Come ricorda lo storico Ron Doel, testimone del lancio del Challenger, lo shock fu viscerale. Ha osservato dal Jet Propulsion Laboratory della NASA lo svolgersi della tragedia, contrapposta all’eccitazione del sorvolo di Urano da parte della Voyager 2. L’incidente costrinse a fare i conti con l’autocompiacimento e le carenze tecniche, culminando nel rapporto della Commissione Rogers, che affermò senza mezzi termini che la decisione di lanciare il Challenger era “imperfetta”.
Chiamate ravvicinate e sfide moderne
Anche nell’era dei voli spaziali commerciali, gli incidenti persistono. L’astronauta europeo Luca Parmitano ha subito una perdita d’acqua nella sua tuta spaziale durante una passeggiata spaziale nel 2013, mentre gli attacchi di detriti hanno ripetutamente danneggiato veicoli spaziali, tra cui la Soyuz MS-22 della Russia e la Shenzhou 20 della Cina. Nonostante queste chiamate ravvicinate, gli astronauti hanno continuato ad atterrare in sicurezza.
Oggi, la cadenza di lancio è drasticamente più alta. I razzi vengono lanciati ogni pochi giorni, aumentando la pressione sui protocolli di sicurezza. Mentre la NASA enfatizza test rigorosi e “lezioni apprese”, la complessità dei sistemi moderni significa che alcuni fallimenti sono inevitabili. Come afferma la fisica della Western University Pauline Barmby, “C’è un’enorme quantità di test, ma ci sono cose che non puoi testare… vedrai cosa succede solo quando sei effettivamente nello spazio”.

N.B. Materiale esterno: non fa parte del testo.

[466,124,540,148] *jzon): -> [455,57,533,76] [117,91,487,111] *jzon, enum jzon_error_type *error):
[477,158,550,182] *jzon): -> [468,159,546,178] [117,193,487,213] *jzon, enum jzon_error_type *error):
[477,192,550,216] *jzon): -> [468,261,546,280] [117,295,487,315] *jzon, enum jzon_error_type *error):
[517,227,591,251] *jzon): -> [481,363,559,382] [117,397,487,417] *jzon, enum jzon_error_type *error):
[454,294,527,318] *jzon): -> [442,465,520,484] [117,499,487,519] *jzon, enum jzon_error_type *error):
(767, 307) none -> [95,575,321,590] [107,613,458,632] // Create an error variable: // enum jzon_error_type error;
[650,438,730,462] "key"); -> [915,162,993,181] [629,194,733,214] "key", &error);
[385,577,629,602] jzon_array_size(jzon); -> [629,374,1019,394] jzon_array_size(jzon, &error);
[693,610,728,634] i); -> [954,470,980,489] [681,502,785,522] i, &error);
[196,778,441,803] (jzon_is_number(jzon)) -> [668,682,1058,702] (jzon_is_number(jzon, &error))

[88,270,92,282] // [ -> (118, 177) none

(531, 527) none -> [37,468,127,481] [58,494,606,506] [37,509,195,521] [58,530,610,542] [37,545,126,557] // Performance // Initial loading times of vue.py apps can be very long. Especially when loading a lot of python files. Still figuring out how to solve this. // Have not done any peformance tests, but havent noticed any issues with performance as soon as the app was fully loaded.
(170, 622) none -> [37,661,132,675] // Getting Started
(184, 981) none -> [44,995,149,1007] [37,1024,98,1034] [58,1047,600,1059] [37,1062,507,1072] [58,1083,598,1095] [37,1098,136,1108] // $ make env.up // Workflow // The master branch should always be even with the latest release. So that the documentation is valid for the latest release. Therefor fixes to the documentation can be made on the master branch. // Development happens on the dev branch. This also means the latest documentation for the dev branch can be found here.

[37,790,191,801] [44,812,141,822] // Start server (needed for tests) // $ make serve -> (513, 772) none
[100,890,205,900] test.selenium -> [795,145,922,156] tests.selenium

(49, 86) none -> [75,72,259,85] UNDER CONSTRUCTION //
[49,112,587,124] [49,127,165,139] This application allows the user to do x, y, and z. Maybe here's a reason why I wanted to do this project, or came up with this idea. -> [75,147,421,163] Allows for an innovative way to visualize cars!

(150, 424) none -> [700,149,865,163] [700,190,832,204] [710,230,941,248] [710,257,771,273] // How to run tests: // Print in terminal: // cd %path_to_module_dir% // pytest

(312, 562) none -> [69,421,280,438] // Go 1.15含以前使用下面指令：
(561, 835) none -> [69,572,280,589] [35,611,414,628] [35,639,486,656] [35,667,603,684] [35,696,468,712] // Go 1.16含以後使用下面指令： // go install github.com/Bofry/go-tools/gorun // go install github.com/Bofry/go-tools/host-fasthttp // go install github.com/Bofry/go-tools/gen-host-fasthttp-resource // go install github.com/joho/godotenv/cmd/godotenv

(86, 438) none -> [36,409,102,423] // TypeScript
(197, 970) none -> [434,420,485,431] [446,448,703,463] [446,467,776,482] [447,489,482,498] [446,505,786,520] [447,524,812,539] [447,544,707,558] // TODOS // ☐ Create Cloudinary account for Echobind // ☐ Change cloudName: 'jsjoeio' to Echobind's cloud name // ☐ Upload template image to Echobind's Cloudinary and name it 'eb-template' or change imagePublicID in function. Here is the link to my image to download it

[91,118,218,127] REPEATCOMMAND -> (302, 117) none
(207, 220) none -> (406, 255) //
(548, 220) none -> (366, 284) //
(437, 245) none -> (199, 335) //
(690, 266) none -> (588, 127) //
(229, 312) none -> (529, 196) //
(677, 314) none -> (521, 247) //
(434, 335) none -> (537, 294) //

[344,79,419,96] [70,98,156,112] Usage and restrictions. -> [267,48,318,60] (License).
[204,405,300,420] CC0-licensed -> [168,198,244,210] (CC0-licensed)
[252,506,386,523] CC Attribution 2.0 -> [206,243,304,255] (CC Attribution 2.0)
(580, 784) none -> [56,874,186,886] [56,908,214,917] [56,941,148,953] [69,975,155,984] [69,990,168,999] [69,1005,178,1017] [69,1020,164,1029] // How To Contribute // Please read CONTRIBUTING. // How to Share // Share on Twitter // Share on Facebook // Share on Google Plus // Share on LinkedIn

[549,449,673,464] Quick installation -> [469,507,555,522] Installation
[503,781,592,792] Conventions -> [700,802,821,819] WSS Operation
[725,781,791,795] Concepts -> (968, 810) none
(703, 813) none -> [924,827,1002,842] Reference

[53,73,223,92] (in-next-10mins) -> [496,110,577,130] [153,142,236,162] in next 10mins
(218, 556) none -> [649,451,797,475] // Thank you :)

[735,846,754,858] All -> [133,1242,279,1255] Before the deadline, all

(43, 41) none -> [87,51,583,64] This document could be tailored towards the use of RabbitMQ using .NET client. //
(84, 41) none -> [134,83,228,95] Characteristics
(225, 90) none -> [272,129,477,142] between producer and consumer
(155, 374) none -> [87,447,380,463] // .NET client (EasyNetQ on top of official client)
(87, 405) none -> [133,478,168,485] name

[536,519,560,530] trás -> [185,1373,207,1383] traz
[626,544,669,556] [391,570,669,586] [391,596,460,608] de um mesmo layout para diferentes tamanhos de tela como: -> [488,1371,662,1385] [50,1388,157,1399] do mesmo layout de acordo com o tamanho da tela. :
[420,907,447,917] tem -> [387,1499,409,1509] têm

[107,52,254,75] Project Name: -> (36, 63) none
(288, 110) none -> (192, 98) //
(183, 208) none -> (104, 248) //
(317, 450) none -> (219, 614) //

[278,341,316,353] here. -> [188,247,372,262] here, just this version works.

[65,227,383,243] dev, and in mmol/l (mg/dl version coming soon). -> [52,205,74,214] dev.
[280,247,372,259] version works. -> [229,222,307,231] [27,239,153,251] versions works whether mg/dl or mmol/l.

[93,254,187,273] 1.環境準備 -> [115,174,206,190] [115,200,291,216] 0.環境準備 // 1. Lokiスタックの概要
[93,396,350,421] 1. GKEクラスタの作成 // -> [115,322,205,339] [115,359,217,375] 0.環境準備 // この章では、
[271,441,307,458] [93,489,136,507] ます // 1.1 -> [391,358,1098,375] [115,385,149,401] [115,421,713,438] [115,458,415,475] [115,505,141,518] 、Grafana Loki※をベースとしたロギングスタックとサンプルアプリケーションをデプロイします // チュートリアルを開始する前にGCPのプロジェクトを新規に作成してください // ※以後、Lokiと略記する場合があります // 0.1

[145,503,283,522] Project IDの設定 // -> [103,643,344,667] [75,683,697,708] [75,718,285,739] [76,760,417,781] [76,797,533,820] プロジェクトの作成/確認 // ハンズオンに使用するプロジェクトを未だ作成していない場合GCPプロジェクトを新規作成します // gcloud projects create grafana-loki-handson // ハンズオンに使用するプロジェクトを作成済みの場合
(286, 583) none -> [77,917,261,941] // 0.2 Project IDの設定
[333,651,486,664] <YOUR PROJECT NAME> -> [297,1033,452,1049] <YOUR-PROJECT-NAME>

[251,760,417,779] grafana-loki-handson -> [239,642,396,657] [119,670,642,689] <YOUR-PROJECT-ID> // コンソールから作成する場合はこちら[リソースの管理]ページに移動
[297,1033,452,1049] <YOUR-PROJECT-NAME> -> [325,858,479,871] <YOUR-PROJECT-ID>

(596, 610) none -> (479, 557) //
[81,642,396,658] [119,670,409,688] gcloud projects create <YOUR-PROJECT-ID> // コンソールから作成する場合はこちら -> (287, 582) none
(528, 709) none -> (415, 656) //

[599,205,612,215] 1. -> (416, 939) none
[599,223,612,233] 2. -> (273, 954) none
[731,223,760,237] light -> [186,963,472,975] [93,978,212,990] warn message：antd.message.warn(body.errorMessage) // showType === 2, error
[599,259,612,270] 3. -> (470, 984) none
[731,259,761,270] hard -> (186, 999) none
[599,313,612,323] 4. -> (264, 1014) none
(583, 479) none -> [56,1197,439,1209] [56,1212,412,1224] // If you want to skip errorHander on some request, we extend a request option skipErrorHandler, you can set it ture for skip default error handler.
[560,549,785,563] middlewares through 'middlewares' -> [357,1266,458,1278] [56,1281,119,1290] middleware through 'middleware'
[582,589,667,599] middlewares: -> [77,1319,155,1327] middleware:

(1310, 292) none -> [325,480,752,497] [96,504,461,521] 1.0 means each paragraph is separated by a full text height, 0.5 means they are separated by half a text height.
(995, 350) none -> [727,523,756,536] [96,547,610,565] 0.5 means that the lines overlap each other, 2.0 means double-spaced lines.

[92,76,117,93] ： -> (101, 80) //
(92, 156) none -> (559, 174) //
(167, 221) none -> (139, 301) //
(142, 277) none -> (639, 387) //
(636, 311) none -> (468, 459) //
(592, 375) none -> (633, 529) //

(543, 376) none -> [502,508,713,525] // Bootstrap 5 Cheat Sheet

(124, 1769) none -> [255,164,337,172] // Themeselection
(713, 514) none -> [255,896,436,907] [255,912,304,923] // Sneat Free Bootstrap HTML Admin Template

L’ascesa dei voli spaziali privati e nuove vulnerabilità
L’impennata delle società spaziali private – SpaceX, Blue Origin, Boeing e Virgin Galactic – ha amplificato sia le opportunità che i rischi. Blue Origin ha subito due guasti a veicoli (senza equipaggio), Virgin Galactic ha subito la morte di un pilota nel 2014 e persino SpaceX ha riscontrato occasionali intoppi di lancio o atterraggio. La forte dipendenza da un’unica azienda, come SpaceX, solleva preoccupazioni sulla vulnerabilità sistemica.
La capsula Starliner di Boeing ha dovuto affrontare problemi significativi durante la sua missione di test inaugurale con equipaggio nel 2024, costringendo la NASA a riportare indietro gli astronauti tramite una capsula SpaceX Crew Dragon dopo un lungo soggiorno sulla ISS. Anche i due precedenti voli di prova senza equipaggio dello Starliner hanno riscontrato problemi.
Una cultura di cautela, ma inevitabile incertezza
Il settore opera sotto un attento esame, con i funzionari della NASA che sottolineano il meticoloso processo decisionale per le missioni con equipaggio. Come ha affermato Jeff Radigan, direttore di volo principale della NASA per Artemis 2, in una recente conferenza stampa: “Potremmo imbatterci in un problema e l’ultima cosa che vogliamo fare è prendere una decisione troppo presto e quindi perdere un’opportunità”.
Il consiglio dell’astronauta in pensione Chris Hadfield sintetizza la mentalità: “Il tuo primo compito è non peggiorare le cose”. La realtà è che il volo spaziale richiede un rischio calcolato. La storia potrebbe non ripetersi, ma spesso fa rima. I sistemi si evolvono, ma permangono pericoli fondamentali.
Nonostante i progressi tecnologici, il volo spaziale umano comporterà sempre rischi intrinseci. Le lezioni del Challenger, del Columbia e di innumerevoli altri incidenti ci ricordano che il progresso ha un prezzo e che la vigilanza è l’unica costante nella ricerca delle stelle.